Although in this day of budgetary constraint there are far fewer resources for such therapies, the nonverbal treatments that psychiatric hospitals were once renowned (or despised) for, such as physical recreation, dance, art, and music, do allow people who are so isolated from others and from themselves to become aware of and express what they are feeling and to reconnect in safe ways. In our pharmacological age, such human aspects of care should be neither forgotten nor contemned. For all its shortcomings, psychiatric hospitalization serves an essential role in contemporary treatment. The hospital provides a protective environment for people who are unable to protect themselves from themselves (or protect others from themselves). Hospitalization can also protect manic patients from harming themselves or others by preventing promiscuous sexual binges or ruinous spending sprees. Many a family of a manic patient—and many a patient after recovery from a manic episode—regrets that the law, out of concern for civil liberties, makes it so difficult to be hospitalized against one’s will.

In psychiatry as in our culture, the tide may be turning once again, as we become disillusioned with the overuse of medications, more aware of their side effects and disappointed by their results, which could not possibly have met our inflated expectations. Although medications can help with symptoms—at times dramatically, saving lives that could have been lost—they will not treat underlying conflicts. For that, we need some kind of psychological therapy. In my practice, it is a rare patient who feels well enough from medications alone to forgo exploratory talk therapy.

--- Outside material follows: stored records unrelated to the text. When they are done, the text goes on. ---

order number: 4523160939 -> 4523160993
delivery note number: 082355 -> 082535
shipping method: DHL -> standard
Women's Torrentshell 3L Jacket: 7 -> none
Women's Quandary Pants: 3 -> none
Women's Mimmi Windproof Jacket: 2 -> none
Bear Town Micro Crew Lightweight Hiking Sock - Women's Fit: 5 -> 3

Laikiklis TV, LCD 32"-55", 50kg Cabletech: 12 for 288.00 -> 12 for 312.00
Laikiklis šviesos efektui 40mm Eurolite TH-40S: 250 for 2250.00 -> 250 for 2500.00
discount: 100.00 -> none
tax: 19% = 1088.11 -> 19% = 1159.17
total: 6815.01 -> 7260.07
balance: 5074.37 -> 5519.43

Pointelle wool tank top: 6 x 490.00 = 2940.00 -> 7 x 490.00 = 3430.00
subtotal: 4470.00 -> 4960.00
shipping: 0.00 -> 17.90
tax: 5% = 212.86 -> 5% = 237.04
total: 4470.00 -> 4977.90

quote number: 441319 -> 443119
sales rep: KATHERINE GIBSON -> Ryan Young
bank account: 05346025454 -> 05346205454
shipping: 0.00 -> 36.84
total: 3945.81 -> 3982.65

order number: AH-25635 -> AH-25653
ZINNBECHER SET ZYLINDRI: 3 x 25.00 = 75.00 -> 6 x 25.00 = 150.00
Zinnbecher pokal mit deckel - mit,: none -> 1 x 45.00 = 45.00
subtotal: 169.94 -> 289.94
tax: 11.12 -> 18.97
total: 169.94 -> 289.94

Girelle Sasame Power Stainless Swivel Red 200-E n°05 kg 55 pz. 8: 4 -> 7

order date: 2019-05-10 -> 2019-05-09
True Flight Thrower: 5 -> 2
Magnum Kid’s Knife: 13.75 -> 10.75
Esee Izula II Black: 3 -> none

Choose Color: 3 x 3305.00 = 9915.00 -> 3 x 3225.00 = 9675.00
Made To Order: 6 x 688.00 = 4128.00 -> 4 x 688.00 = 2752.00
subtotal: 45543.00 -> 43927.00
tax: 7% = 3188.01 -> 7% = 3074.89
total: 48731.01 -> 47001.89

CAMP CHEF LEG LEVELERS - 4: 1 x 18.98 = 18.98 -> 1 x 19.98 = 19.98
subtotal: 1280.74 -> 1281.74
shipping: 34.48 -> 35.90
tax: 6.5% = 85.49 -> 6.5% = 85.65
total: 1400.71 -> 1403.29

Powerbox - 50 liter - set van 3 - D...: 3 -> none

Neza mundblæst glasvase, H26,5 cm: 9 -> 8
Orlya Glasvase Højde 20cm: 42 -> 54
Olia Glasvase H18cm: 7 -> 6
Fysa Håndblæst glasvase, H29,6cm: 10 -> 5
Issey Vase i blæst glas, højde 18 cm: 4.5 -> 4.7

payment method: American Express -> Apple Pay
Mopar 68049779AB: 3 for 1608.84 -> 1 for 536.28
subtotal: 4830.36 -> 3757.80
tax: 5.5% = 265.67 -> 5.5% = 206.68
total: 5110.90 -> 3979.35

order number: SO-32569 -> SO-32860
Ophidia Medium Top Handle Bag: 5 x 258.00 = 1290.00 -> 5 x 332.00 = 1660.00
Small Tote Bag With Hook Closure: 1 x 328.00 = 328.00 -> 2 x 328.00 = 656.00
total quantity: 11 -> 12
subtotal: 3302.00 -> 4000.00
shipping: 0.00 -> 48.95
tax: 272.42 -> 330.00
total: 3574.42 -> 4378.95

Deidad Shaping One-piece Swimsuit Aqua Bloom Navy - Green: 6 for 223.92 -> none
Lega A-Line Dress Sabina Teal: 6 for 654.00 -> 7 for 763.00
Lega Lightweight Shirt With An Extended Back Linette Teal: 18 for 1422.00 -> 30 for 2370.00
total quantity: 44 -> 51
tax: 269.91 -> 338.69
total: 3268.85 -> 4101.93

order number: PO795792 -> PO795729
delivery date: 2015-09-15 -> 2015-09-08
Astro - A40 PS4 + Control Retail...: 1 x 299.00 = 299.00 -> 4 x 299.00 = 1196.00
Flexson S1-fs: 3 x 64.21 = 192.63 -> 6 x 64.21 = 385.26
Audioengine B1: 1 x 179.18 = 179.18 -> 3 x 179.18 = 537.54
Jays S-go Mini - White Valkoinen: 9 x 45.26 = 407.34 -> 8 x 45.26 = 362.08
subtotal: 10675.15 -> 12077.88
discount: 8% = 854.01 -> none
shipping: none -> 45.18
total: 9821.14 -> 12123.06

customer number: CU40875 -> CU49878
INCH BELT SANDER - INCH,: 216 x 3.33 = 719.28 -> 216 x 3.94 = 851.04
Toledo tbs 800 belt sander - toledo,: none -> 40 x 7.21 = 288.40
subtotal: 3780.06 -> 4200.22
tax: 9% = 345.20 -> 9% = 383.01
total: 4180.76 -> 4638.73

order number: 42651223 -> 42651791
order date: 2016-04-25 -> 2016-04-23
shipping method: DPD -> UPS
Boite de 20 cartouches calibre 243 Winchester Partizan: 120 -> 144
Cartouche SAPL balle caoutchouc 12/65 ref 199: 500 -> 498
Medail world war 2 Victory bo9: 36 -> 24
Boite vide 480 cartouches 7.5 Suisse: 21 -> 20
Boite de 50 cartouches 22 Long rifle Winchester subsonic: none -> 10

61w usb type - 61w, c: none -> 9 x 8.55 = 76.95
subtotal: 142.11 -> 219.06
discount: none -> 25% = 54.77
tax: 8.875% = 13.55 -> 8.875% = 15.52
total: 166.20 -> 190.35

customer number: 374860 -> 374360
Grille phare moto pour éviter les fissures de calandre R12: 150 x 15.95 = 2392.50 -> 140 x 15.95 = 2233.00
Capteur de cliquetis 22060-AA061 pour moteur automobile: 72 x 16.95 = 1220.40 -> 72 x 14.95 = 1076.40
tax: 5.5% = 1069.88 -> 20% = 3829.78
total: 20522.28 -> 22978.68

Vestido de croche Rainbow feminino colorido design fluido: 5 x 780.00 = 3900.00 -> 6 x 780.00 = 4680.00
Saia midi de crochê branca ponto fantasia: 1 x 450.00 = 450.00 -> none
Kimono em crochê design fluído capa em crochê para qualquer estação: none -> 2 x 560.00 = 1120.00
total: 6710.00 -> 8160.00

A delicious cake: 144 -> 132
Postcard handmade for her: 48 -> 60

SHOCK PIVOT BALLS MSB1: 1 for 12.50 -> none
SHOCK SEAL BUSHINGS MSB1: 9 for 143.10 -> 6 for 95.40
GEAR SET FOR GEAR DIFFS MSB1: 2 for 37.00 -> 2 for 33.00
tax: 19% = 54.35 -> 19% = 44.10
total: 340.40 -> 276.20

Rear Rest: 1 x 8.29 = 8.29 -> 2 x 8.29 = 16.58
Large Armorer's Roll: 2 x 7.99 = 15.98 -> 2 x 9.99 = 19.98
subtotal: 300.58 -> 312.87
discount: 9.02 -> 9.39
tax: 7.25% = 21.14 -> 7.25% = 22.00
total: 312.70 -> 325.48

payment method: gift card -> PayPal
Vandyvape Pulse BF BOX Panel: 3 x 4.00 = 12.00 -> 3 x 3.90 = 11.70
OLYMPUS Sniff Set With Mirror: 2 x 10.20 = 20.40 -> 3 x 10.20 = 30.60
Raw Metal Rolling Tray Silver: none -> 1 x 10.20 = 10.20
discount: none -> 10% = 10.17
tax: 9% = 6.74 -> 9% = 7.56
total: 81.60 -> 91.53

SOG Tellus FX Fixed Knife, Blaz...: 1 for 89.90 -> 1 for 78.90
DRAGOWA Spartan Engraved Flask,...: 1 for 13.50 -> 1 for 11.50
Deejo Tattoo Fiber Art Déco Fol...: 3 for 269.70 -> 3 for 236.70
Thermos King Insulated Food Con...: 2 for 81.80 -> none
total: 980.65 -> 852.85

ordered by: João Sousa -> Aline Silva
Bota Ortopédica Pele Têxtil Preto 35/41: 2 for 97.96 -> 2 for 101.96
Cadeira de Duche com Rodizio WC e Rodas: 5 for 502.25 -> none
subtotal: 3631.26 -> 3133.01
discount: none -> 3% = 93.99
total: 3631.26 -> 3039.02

In the end, Vincent concludes that the fault is less with our institutions and professions than with each of us individually: “[T]he vast majority of people don’t want to participate in their own recovery. They are unwilling to try, even when they are given every advantage, every freedom, and an abundance of what was lacking in Meriwether [Bedlam], namely, compassion and the human touch.” Much ink has been spilled over the question of resistance to change in psychotherapy, and most people are conflicted, whether consciously or unconsciously, about giving up their neuroses. But that is about internal conflict and unconscious motivation, not, as Vincent would have it, “because people—patients—are the way they are, often lazy, stubbornly self-indulgent, passive, and irresponsible.” The therapeutic life lesson of her experience at the Sanctum is individual responsibility and self-discipline: “You want to be happy? You want to be well? Then put your boots on.” Back to bootstraps. The New Age meets the Protestant ethic and discovers they have a lot in common.